Dans cette logique, Othman Khalil El Alamy, son président par intérim, a récemment annoncé qu’un draft de ce projet venait d’être soumis au ministère de l’Économie et des finances. «Il s’agissait pour nous de parer à une urgence absolue, vu notre engagement, dans le cadre de la Stratégie nationale d’inclusion financière, et surtout au regard de l’appétit, clairement affiché par certains acteurs de la place, qui ont fait de l’assurance inclusive un axe important de leur stratégie commerciale», a-t-il expliqué. Il a également appelé les entreprises d’assurances, qui n’ont pas encore développé des offres inclusives, à emprunter cette voie tout en les assurant du soutien des services de l’Autorité en termes d’accompagnement dans l’ingénierie produits.
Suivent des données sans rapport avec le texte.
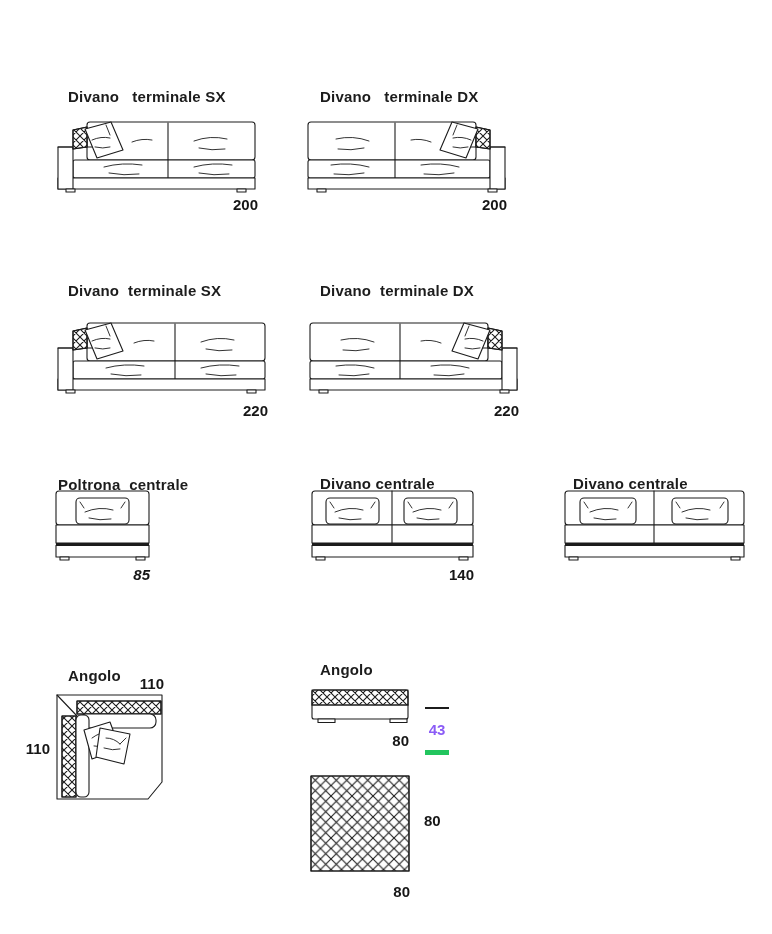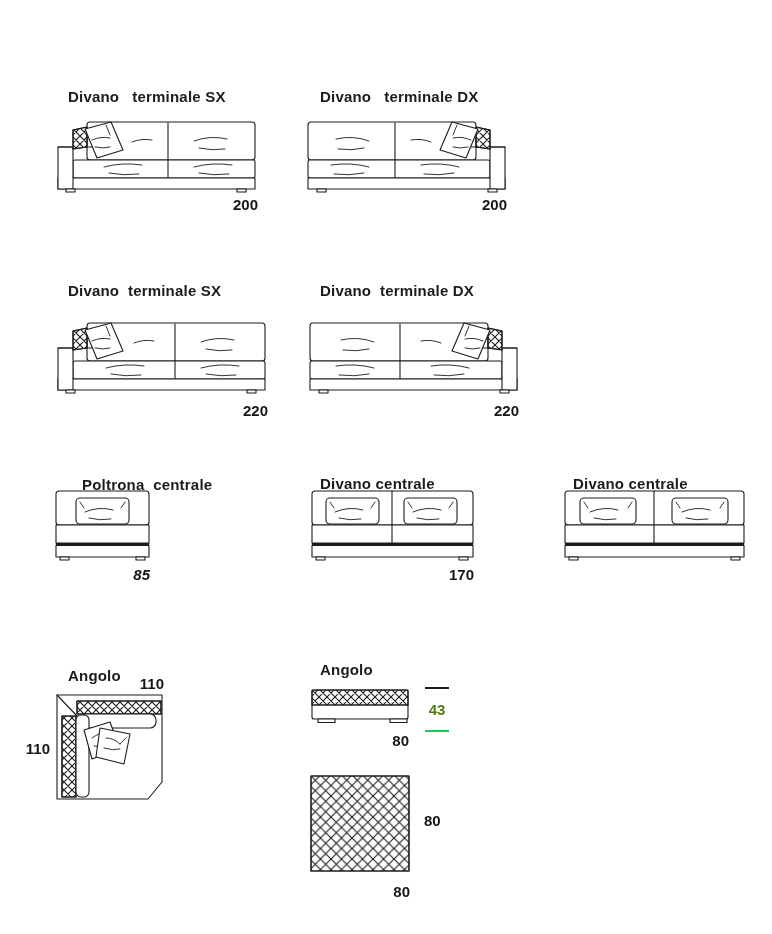"Poltrona centrale" h2.fig-title { left: 72px -> 48px }
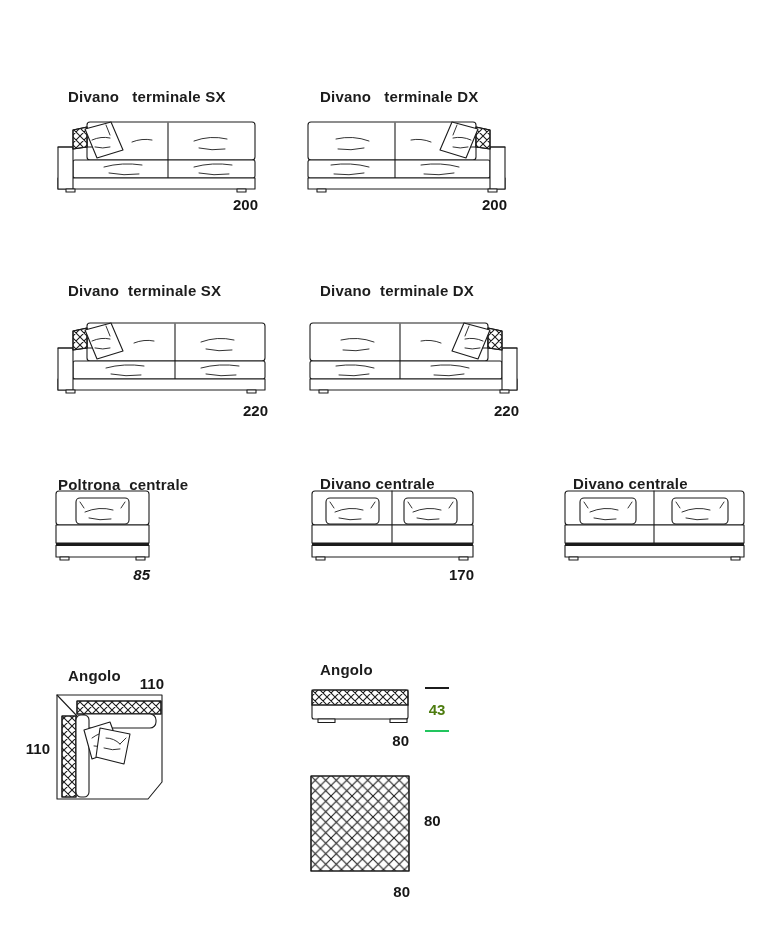"170" div.dim { text: 170 -> 140 }
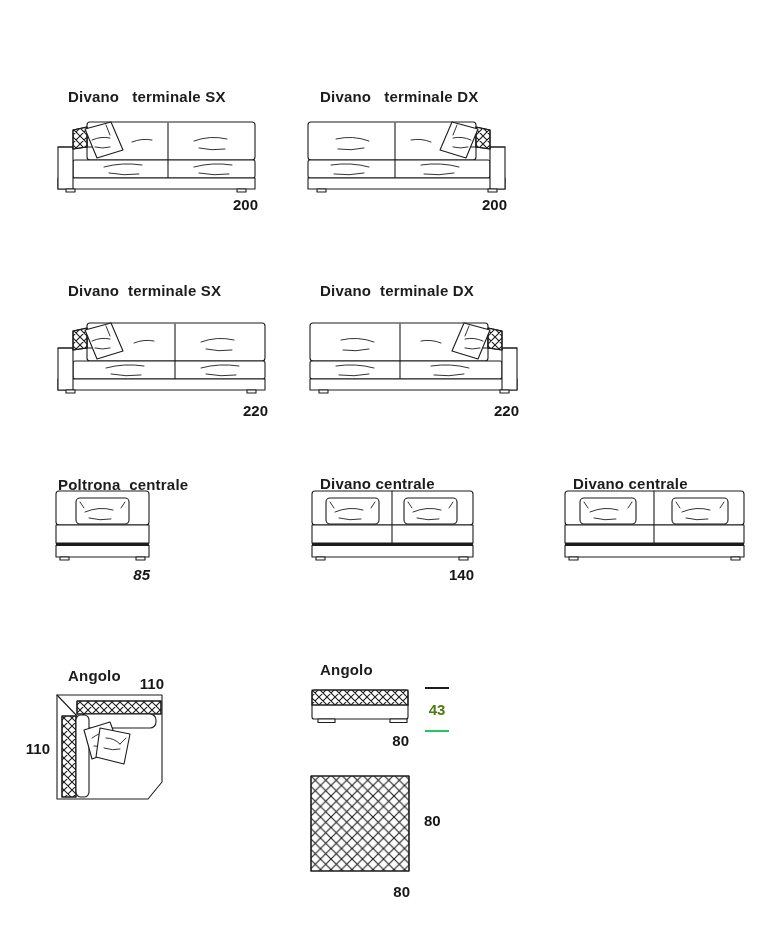"43" .vdim { border-bottom: 2px solid #22c55e -> 5px solid #22c55e; color: #4d7c0f -> #8b5cf6; margin-top: none -> 20px }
Justement, l’ACAPS a conçu des modèles-type de contrat de micro-assurance destinés aux entreprises d’assurances pour les aider à designer leurs produits.

Le recouvrement, toujours à la traîne
Lors de la 6e édition de la Rencontre annuelle des agents et courtiers d’assurances, Mohamed Hassan Bensalah, président de la FMSAR, a affirmé que «s’il y a un sujet qui continue à nous préoccuper, et sur lequel notre marché n’a réalisé aucune avancée, c’est bien celui du recouvrement». Pour lui, il n’est pas normal que le secteur, qui s’est structuré et modernisé, reste prisonnier d’un système archaïque, qui peut entraîner, dans certains cas, des situations dramatiques.

En effet, les outils monétiques peuvent servir à améliorer ce process et le sécuriser, aussi bien pour les assurés que pour les intermédiaires et les compagnies. «Nous vous proposons de mener ensemble une réflexion dans ce sens et d’étudier la possibilité d’utiliser les nouvelles technologies de paiement, pour vous libérer du bon vouloir de l’assuré en termes de paiement, assurer la remontée du cash et recevoir la commission dans la foulée», a-t-il déclaré. Ledit projet, qui ne saurait se construire sans l’implication de l’ACAPS, pourrait porter, dans un premier temps, sur l’assurance automobile, avant d’être étendu à d’autres natures de risques.